Ricapitolando: il 4 dicembre la Corte costituzionale dichiara illegittima la legge Porcellum, di fatto delegittimando anche il parlamento che è stato eletto con quella legge. Il tutto pochissimi giorni prima del grande sciopero nazionale a oltranza iniziato oggi, che ha come obiettivo proprio l’eliminazione degli attuali parlamentari (“tutti a casa”) e della classe politica.
Una singolare coincidenza. Un tempismo perfetto, che sembra quasi... voluto e programmato.

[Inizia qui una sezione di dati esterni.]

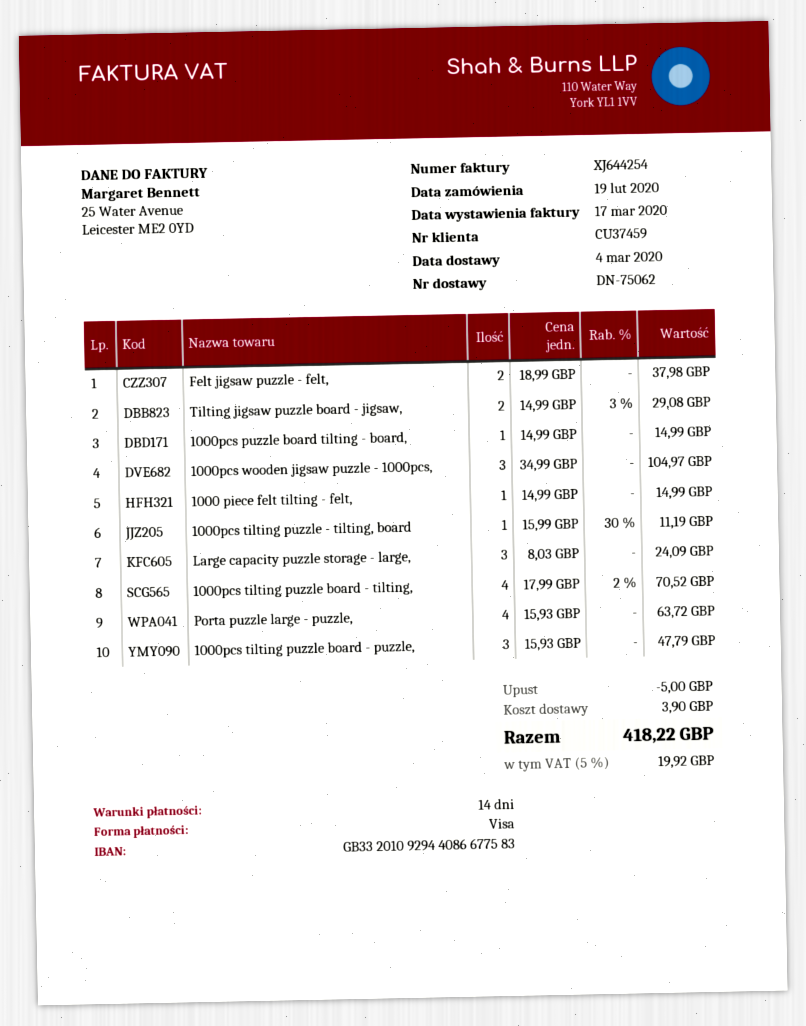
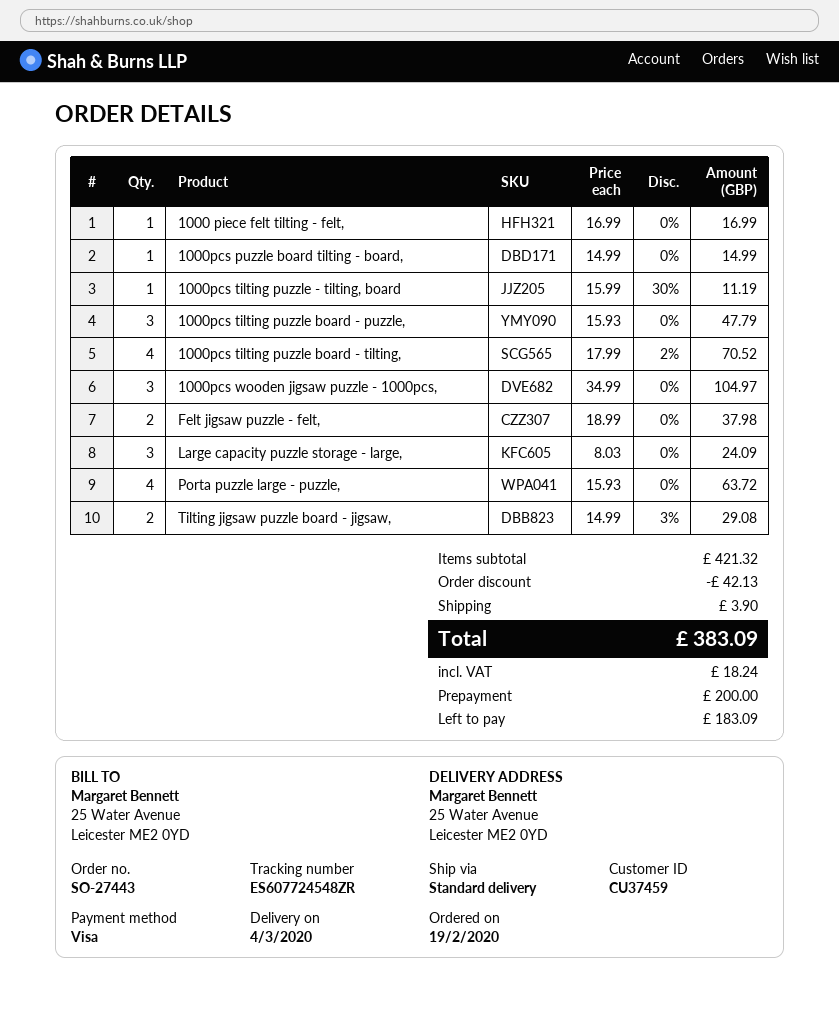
1000 piece felt tilting - felt,: 1 x 14.99 = 14.99 -> 1 x 16.99 = 16.99
discount: 5.00 -> 42.13
tax: 19.92 -> 18.24
total: 418.22 -> 383.09

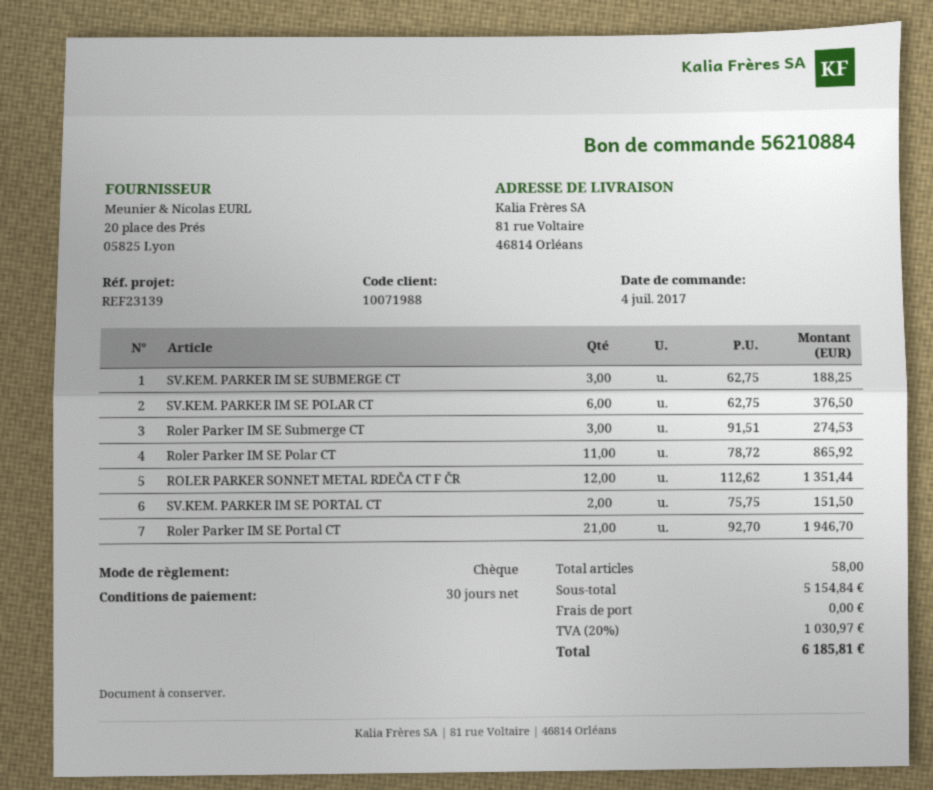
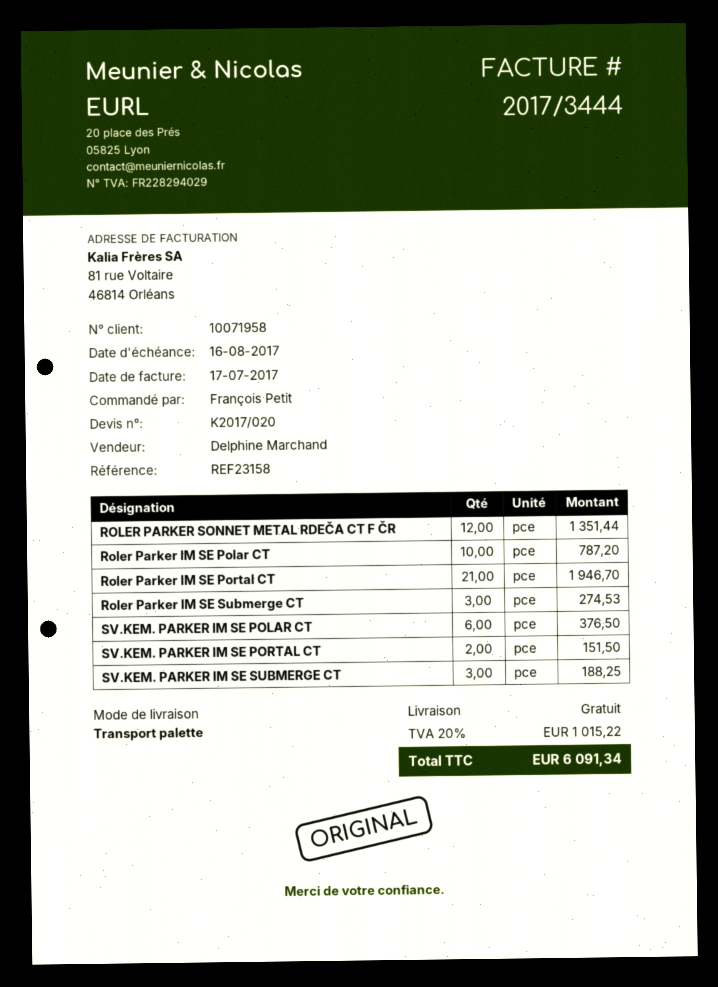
customer number: 10071988 -> 10071958
reference: REF23139 -> REF23158
Roler Parker IM SE Polar CT: 11 for 865.92 -> 10 for 787.20
tax: 20% = 1030.97 -> 20% = 1015.22
total: 6185.81 -> 6091.34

A questo si aggiunga anche lo strano comportamento delle Forze dell’Ordine durante le proteste di oggi.
In diverse città italiane, infatti, i poliziotti si sono tolti il casco, e sembra che qualcuno abbia anche sfilato insieme ai manifestanti. Questi gesti sono stati salutati con grande entusiasmo dal popolo del web, che ha diffuso i video su Facebook e su molti siti. In serata è arrivato un comunicato della questura, che afferma che i poliziotti si sono tolti il casco perché “erano venute meno le esigenze operative che ne avevano imposto l’utilizzo”. Non era quindi un gesto di solidarietà e condivisione nei confronti dei manifestanti, come invece era stato interpretato. Ma anche se lo fosse, anche se davvero i poliziotti appoggiassero la protesta, non è a mio parere un buon segno, almeno non con queste modalità.
Ho notato che sui social network (quasi) tutti hanno pubblicato foto e video con grande gioia, perché “i poliziotti stanno dalla nostra parte”. Io invece guardavo quei video e quelle foto con una certa preoccupazione, proprio perché i poliziotti sembravano stare dalla parte dei manifestanti. E il tutto mi sembrava voluto, programmato e preparatorio ad un colpo di stato.

Ricordiamo anche che l’operazione che culminò nel Golpe cileno del 1973 ebbe inizio con uno sciopero dei camionisti: proprio come lo sciopero nazionale di oggi, che è per l’appunto partito con il blocco delle autostrade da parte dei camionisti.
Anche questa è un’altra, singolare coincidenza che dovrebbe farci riflettere su questa protesta e in generale su tutte le rivolte che mirano solo a stravolgere il potere, senza però dare delle alternative concrete e valide. Cambiare tutto per non cambiare nulla.